Harmac's second line will be at full capacity by Monday

Robert Barron, Daily News
Published: Thursday, September 10, 2009

The long-anticipated second production line at the Harmac pulp mill is up and running.

President Levi Sampson said almost all of the 45 extra workers required have been hired and the line is expected to ramp up to full capacity on Monday, which will increase productivity at the mill by 40%.

The second line will bring the mill's output to almost 30,000 tonnes of northern bleached softwood kraft pulp per month.

He said the second line is now only operating at 15% until a new batch digester, used to cool the wood chips in pulp production, is installed over the next few days.

"We've been working hard to get the second line in operation and it's great to see a lot more of our guys back on the job," Sampson said. Plans to begin operating a second line at Harmac have been in place since Nanaimo Forest Products, a four-way partnership that includes Harmac workers and three private partners, bought the 60-year-old mill last summer for $13.2 million. Those plans were put on hold until the markets improved.

With pulp markets in China (where Harmac sells almost half its products) remaining strong, mill officials felt it was time to expand operations.
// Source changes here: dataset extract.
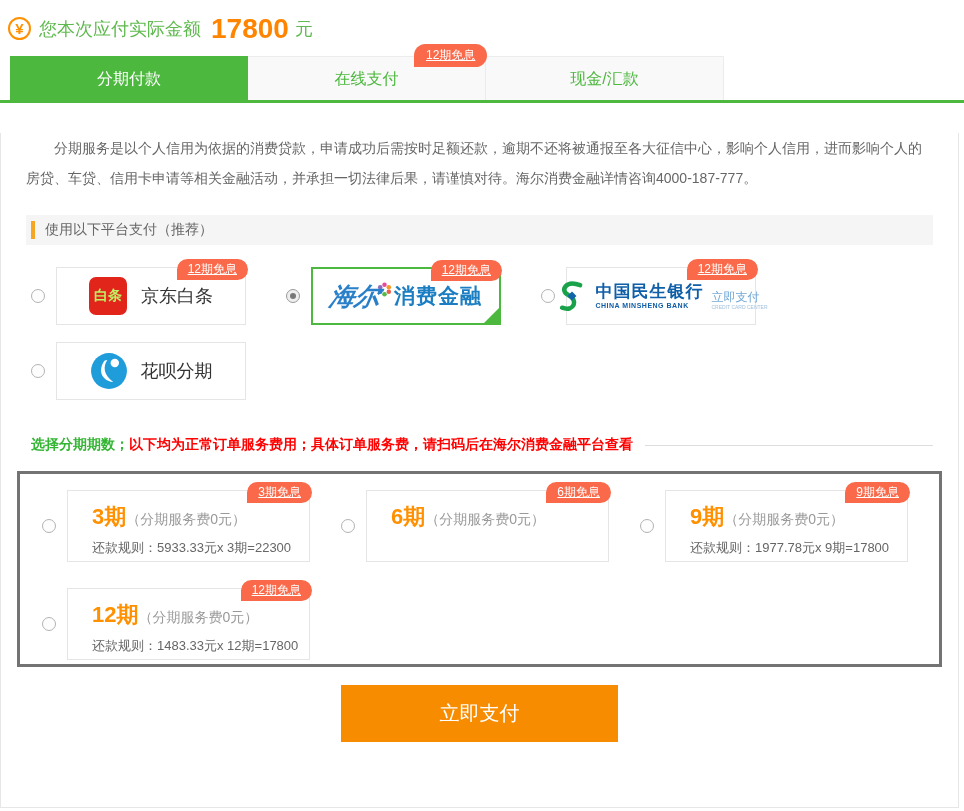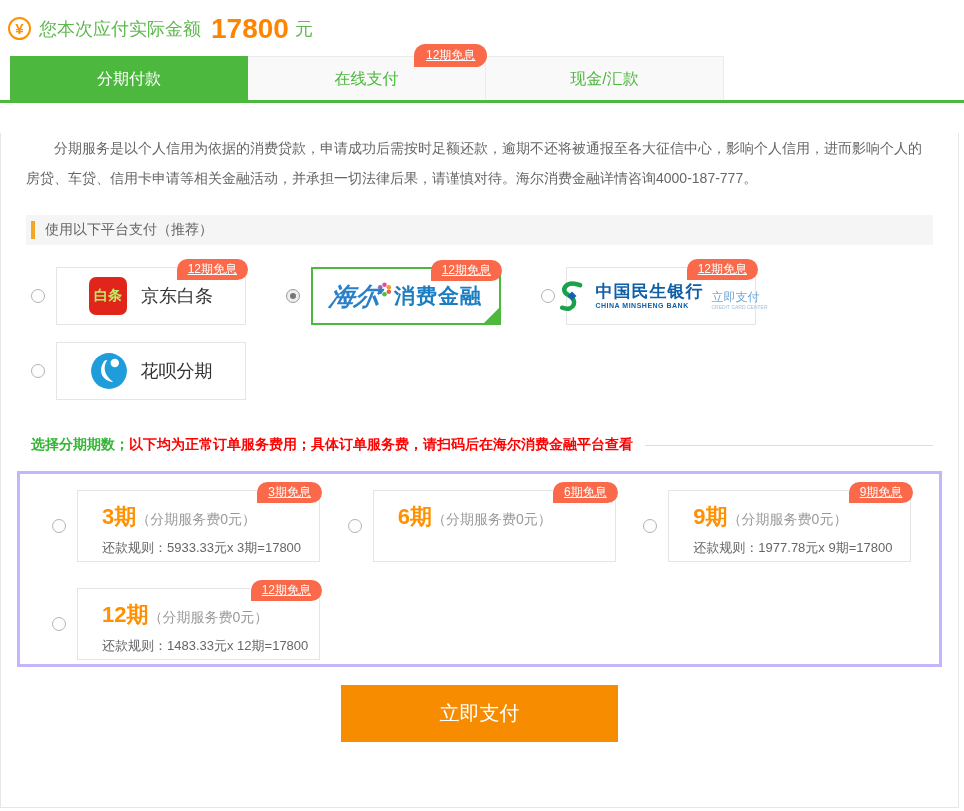"3期免息" .plans-box { border: 3px solid #c4b5fd -> 3px solid #737373; padding: 16px 0 2px 32px -> 16px 0 2px 22px }
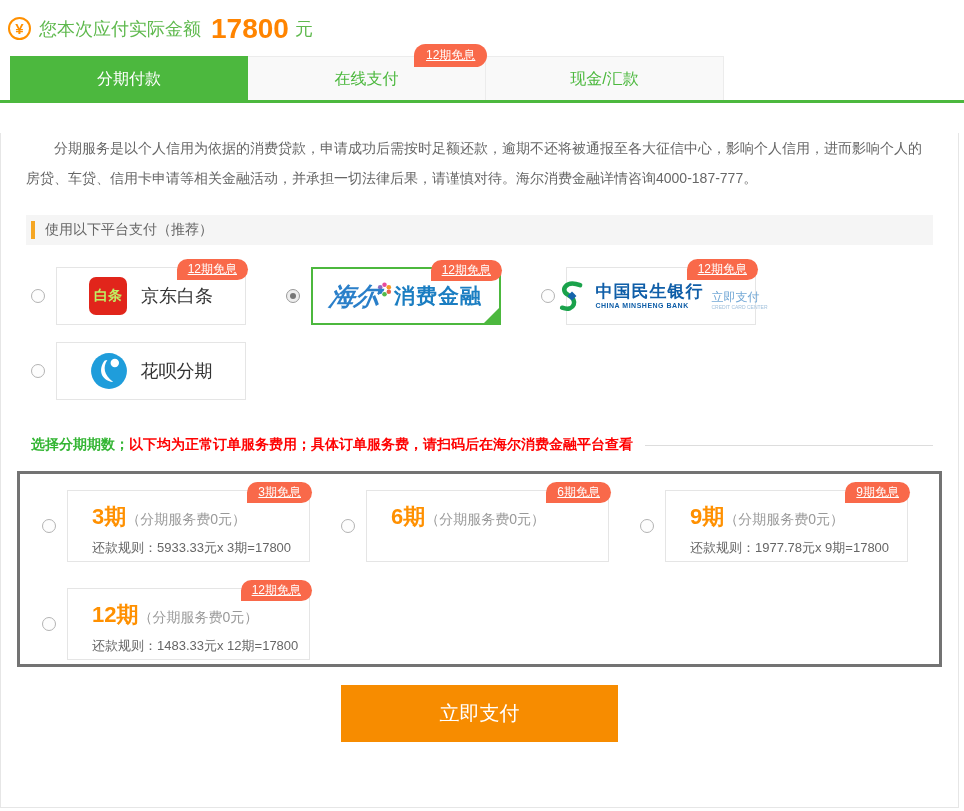"还款规则：5933.33元x 3期=17800" div.plan-rule { text: 17800 -> 22300 }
Catalyst Paper also announced that it intends to restart one of its two pulp production lines at its mill in Crofton, hiring back more than 100 workers by early October to take advantage of the buoyant Chinese marketplace.

But industry analysts warn that the increased markets for B.C. pulp in China will not last, which may lead to quick closures of many mills, as well as the fact that more pulp production will cause increased pressure on the already dwindling supply of wood fibre, an integral component of pulp production.

Sampson said he has seen "no indication" that the Chinese demand for pulp will dwindle anytime soon.

"A lot of regions around the world have been hit hard by the economic downturn but China is still bustling and we're not expecting to see a slowdown there at this stage," he said.